> [The problem]
Among the entries below, copy only the span from the line containing "html: none ->" through the line containing "width: 152px ->". Do so exactly, and skip the pictures.

> [Dataset excerpts]

========

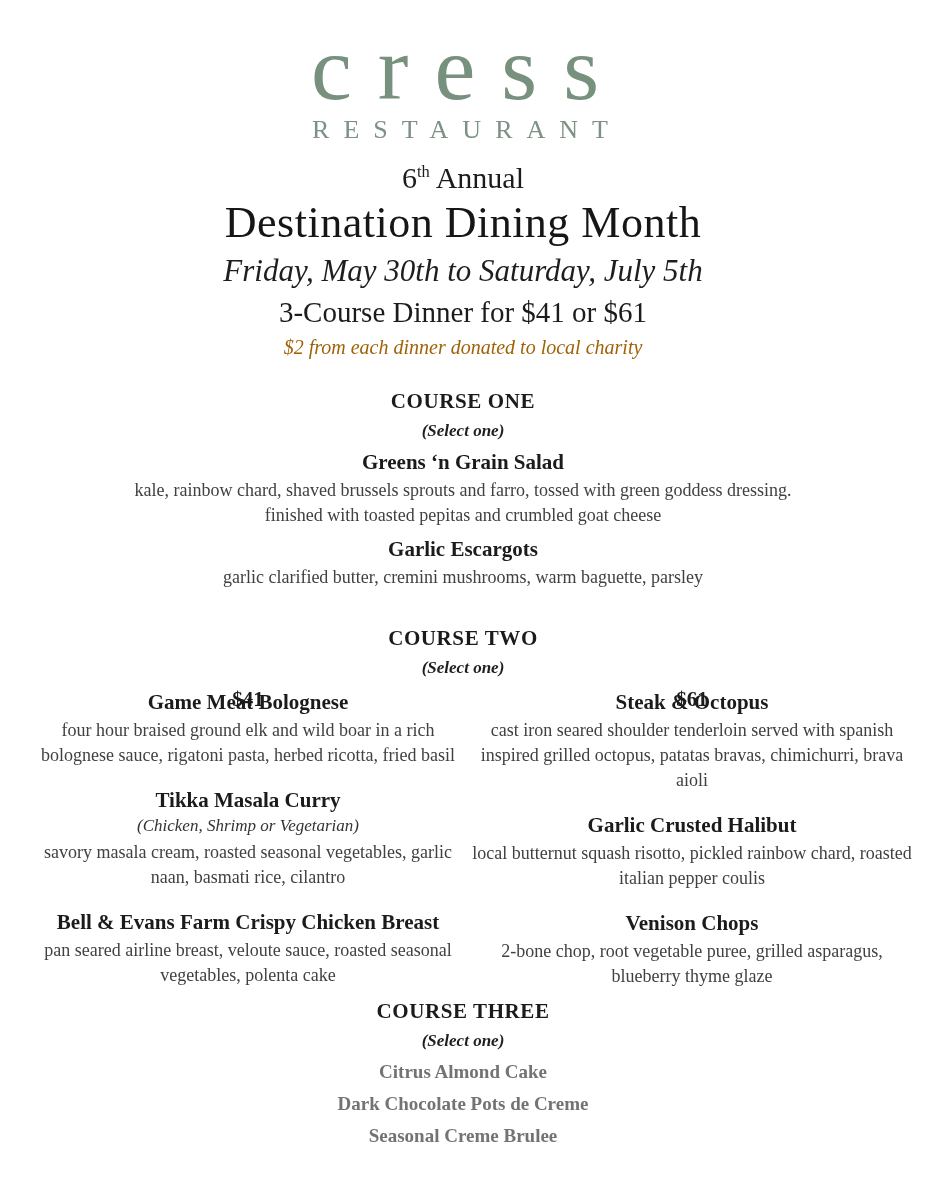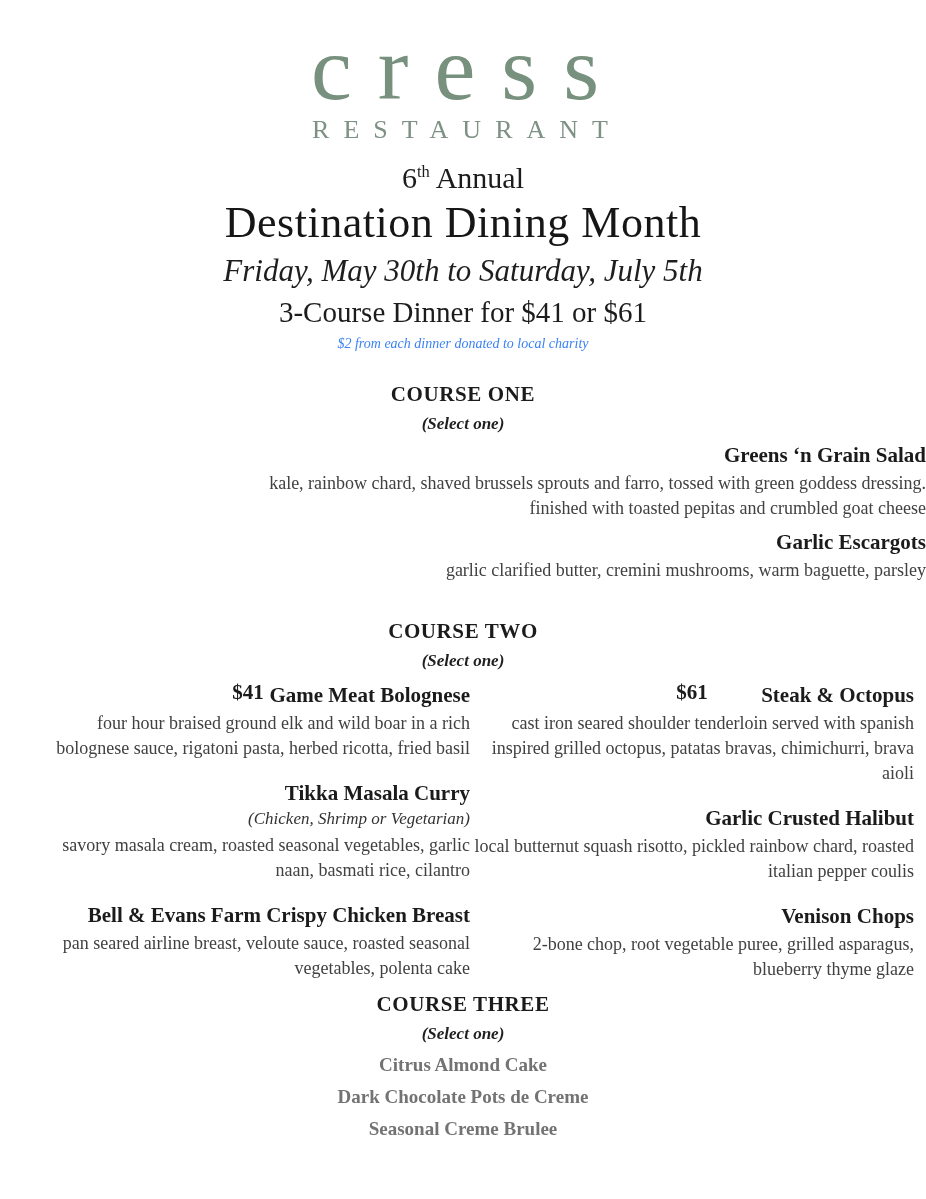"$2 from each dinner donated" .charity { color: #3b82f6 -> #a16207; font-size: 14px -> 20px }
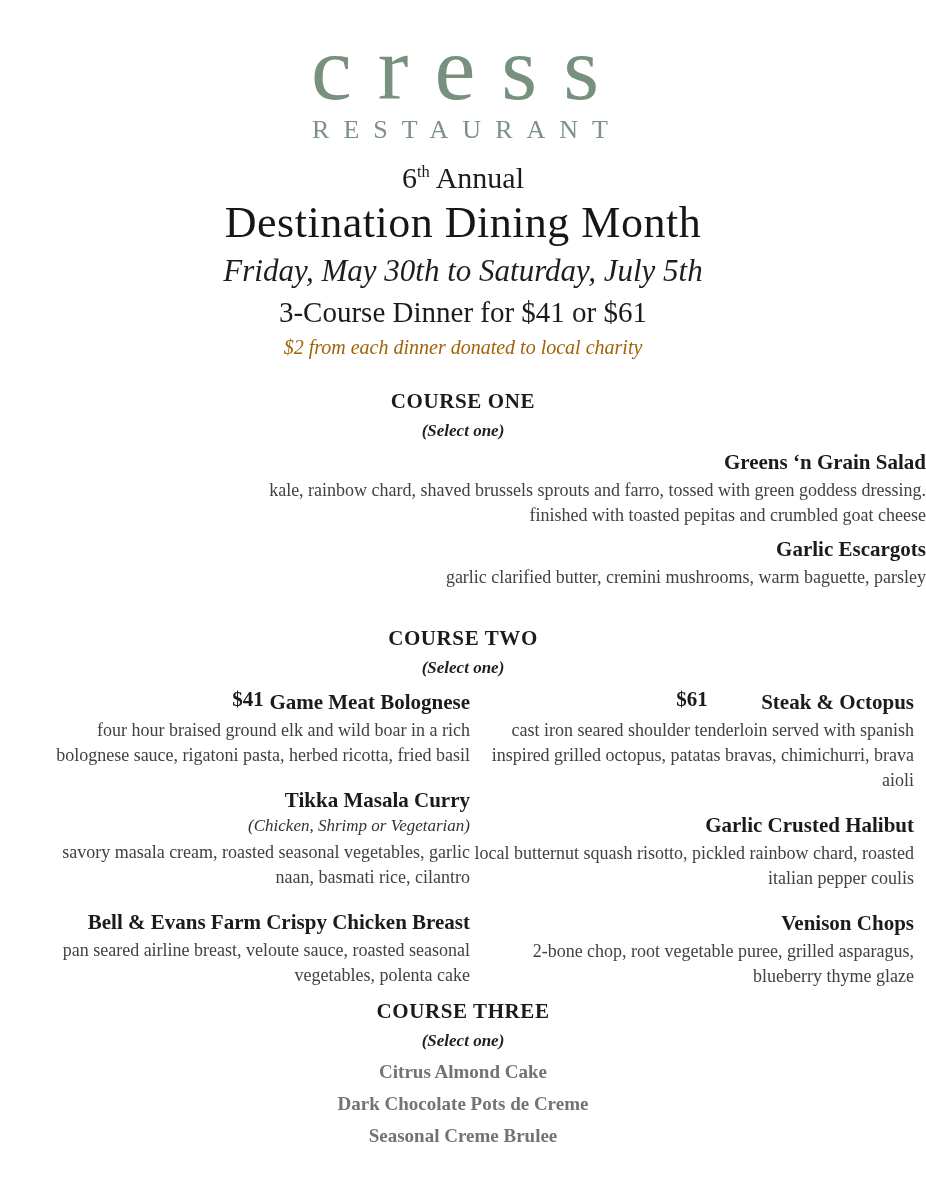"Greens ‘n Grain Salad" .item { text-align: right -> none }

========

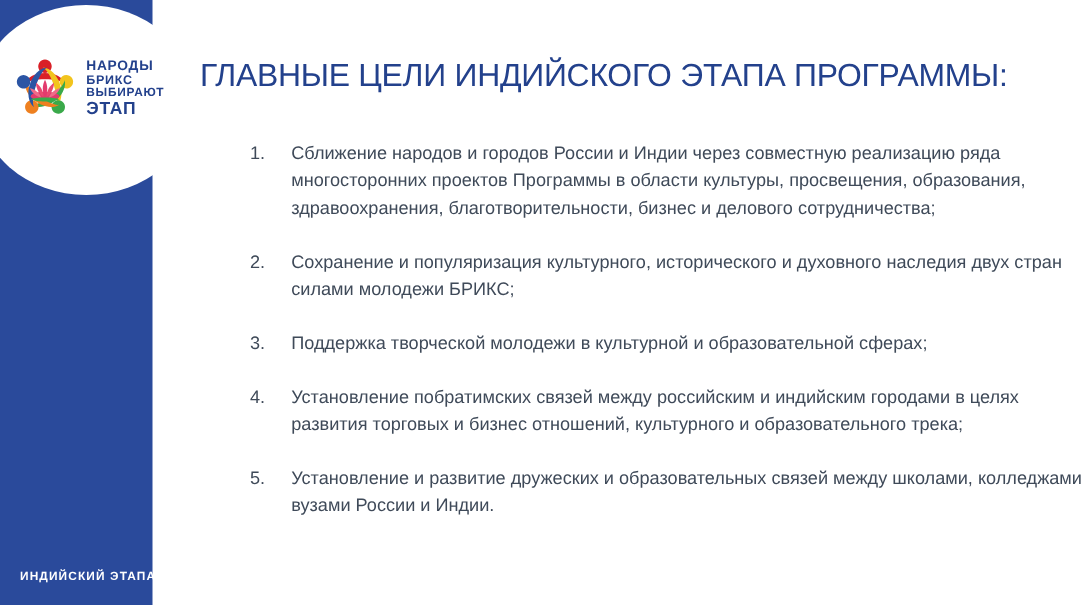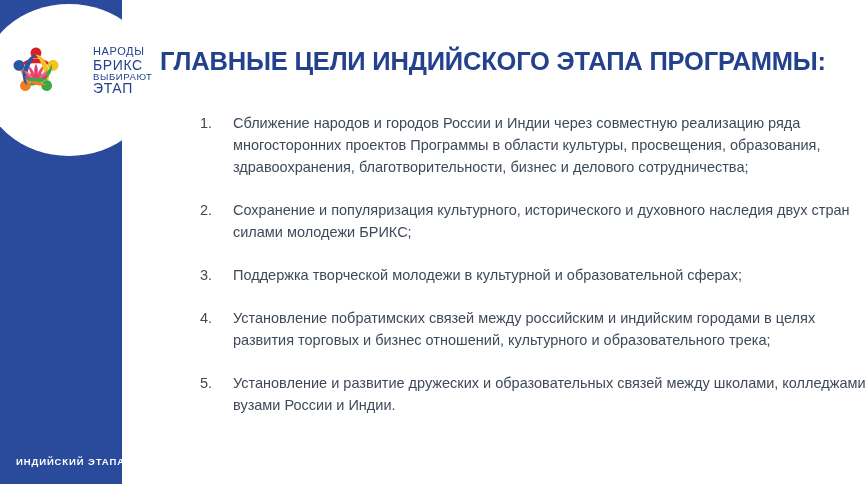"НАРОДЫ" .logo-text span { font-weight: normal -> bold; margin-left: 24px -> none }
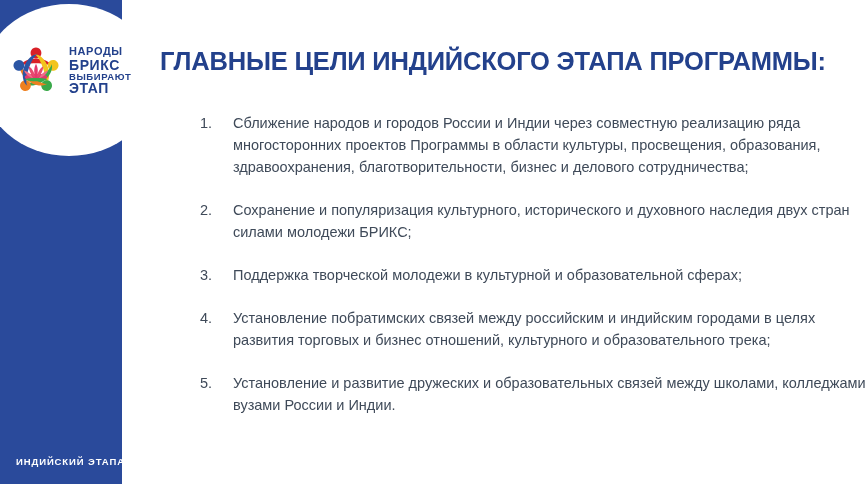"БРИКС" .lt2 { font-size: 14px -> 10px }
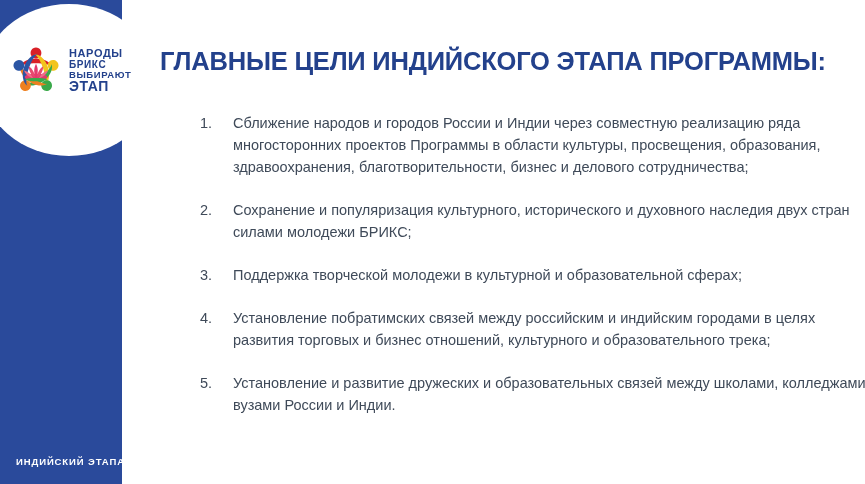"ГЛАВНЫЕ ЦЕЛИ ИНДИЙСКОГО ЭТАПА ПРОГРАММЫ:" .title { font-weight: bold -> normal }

========

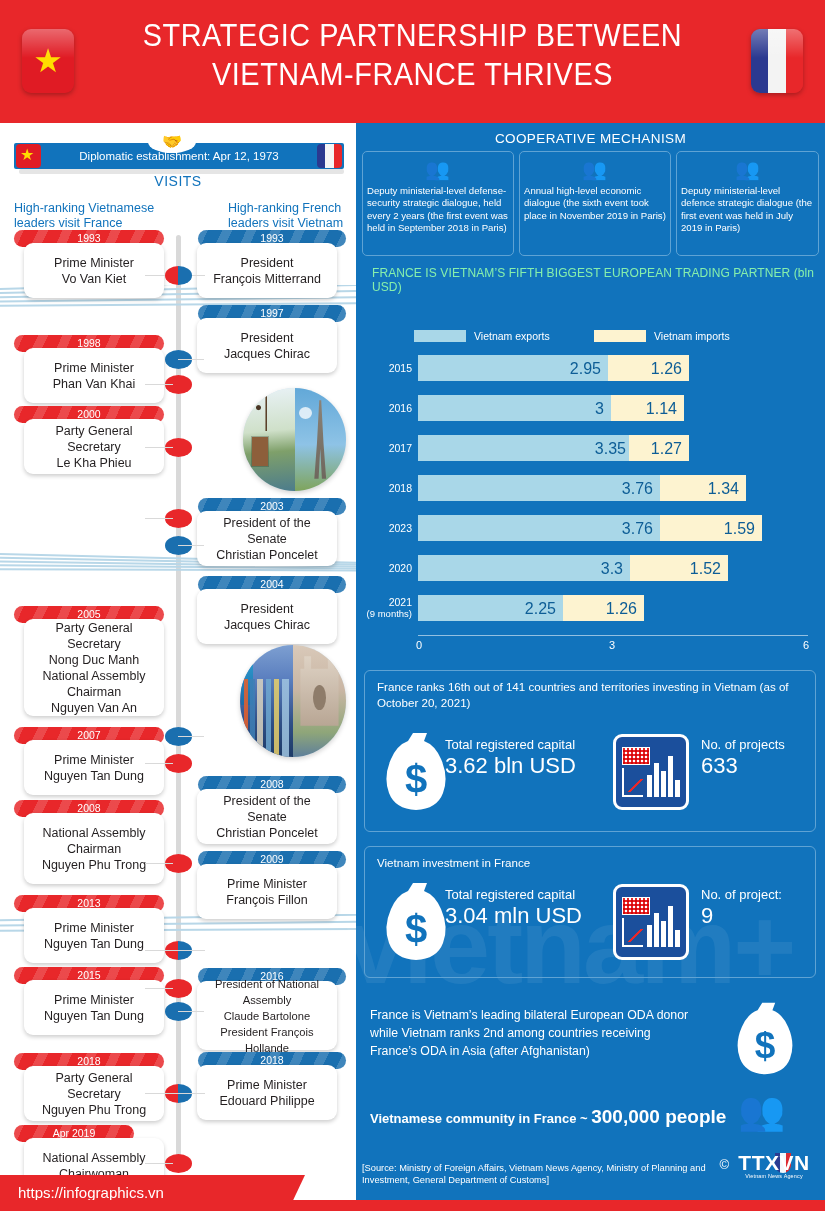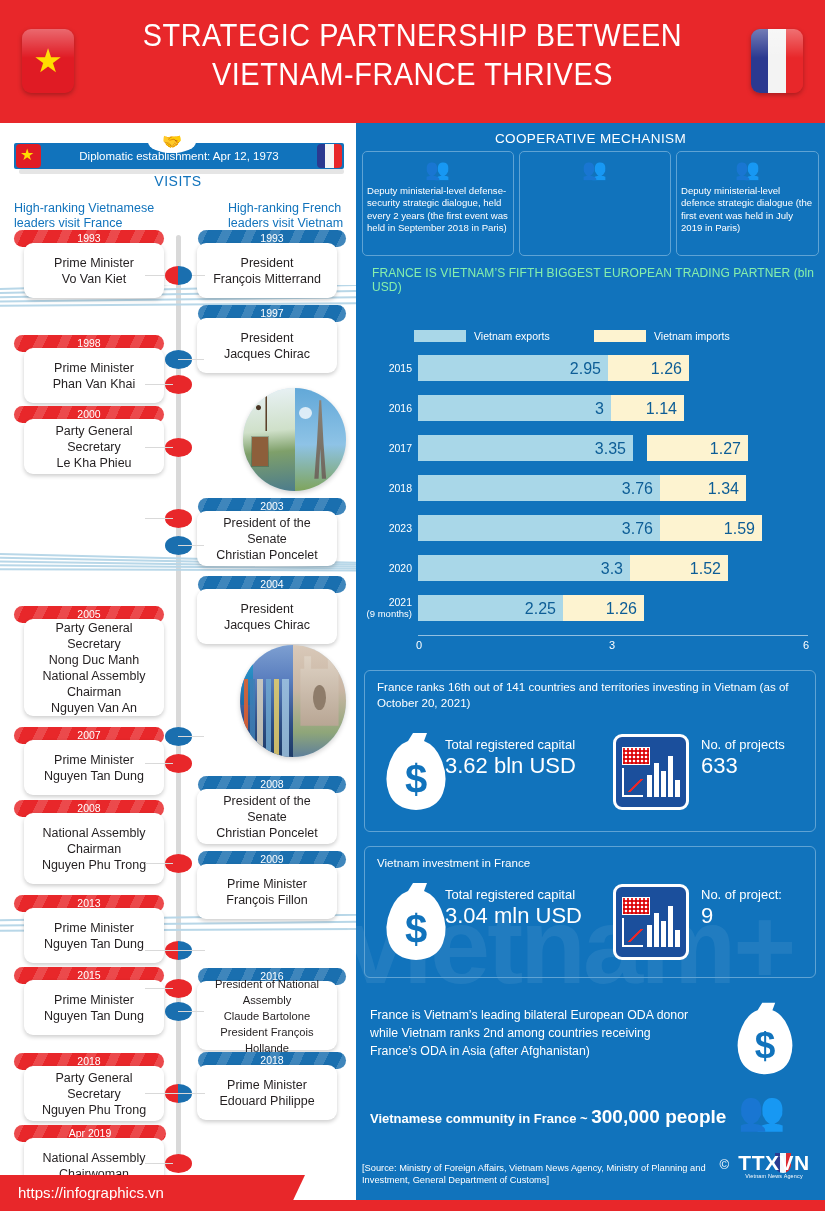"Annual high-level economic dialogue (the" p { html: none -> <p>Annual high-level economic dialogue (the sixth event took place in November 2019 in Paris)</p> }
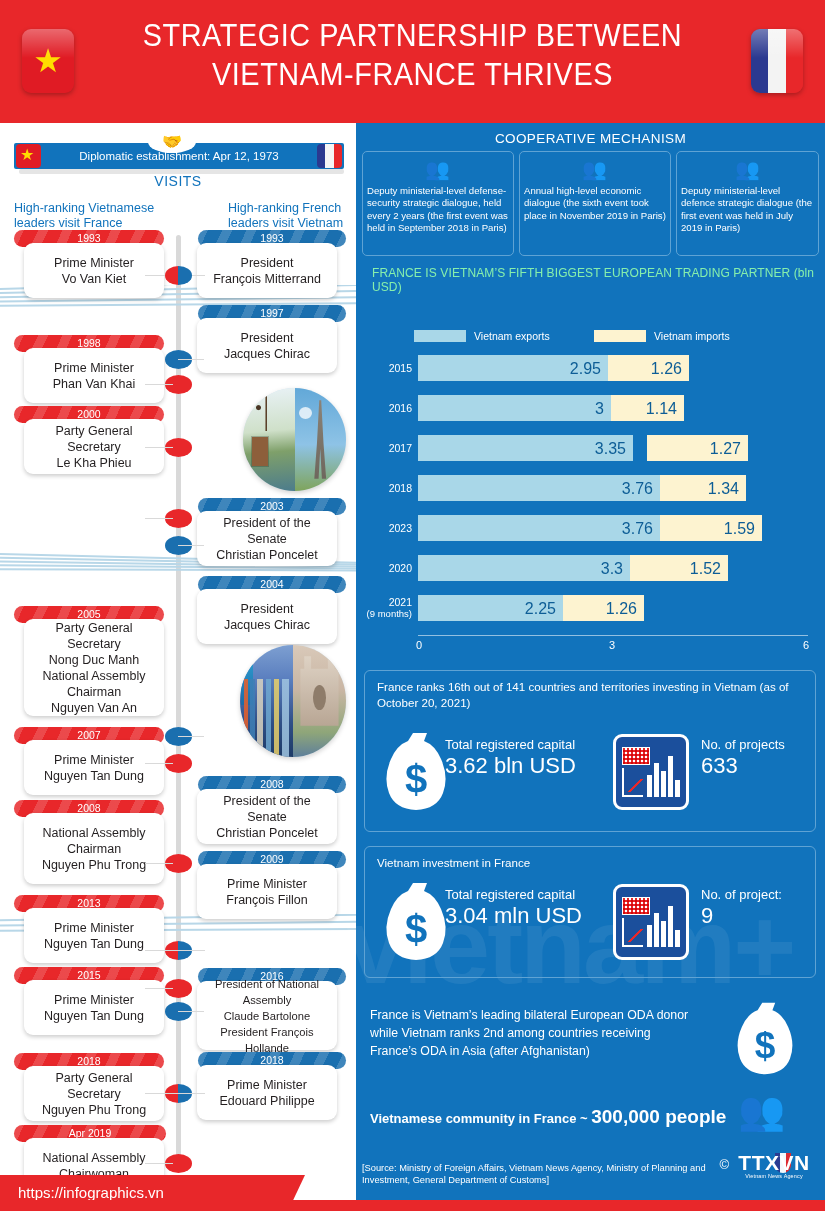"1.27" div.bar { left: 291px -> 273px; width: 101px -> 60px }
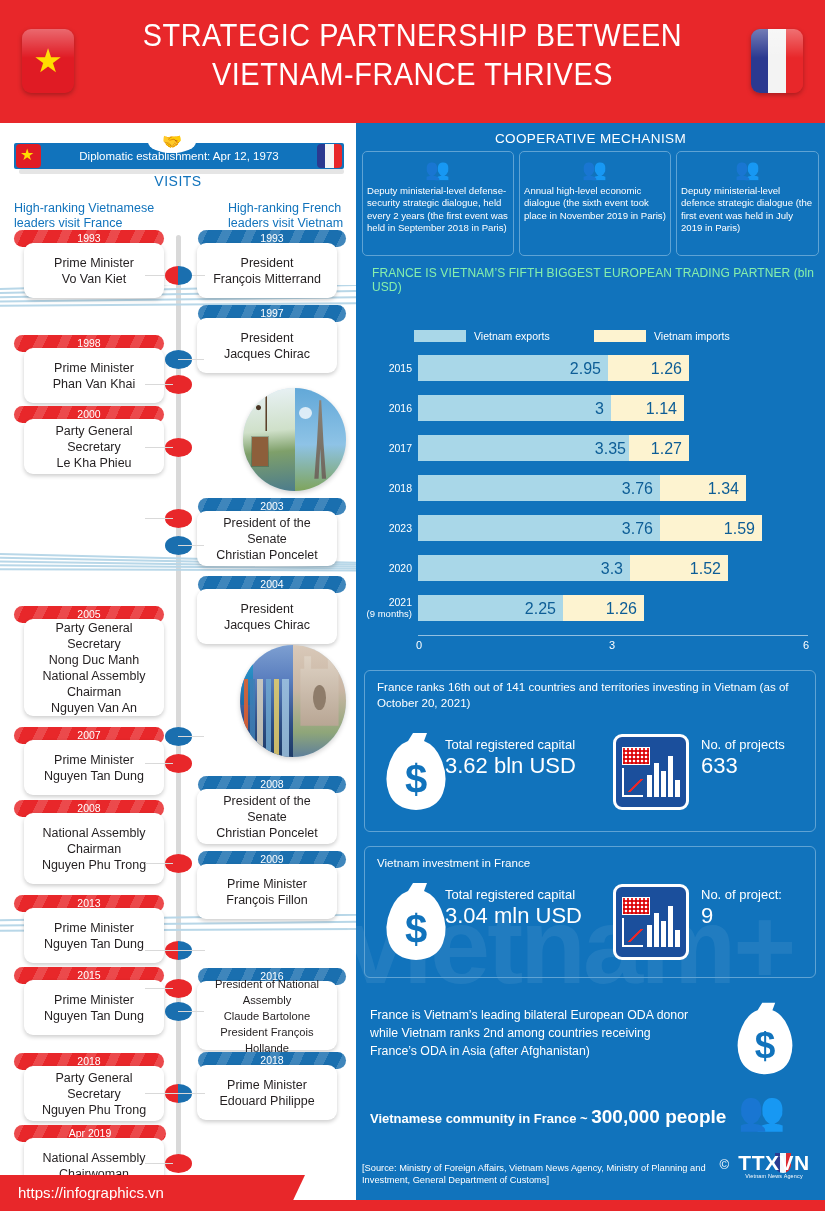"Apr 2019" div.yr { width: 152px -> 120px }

========

> [Reply to the task]
"Annual high-level economic dialogue (the" p { html: none -> <p>Annual high-level economic dialogue (the sixth event took place in November 2019 in Paris)</p> }
"1.27" div.bar { left: 291px -> 273px; width: 101px -> 60px }
"Apr 2019" div.yr { width: 152px -> 120px }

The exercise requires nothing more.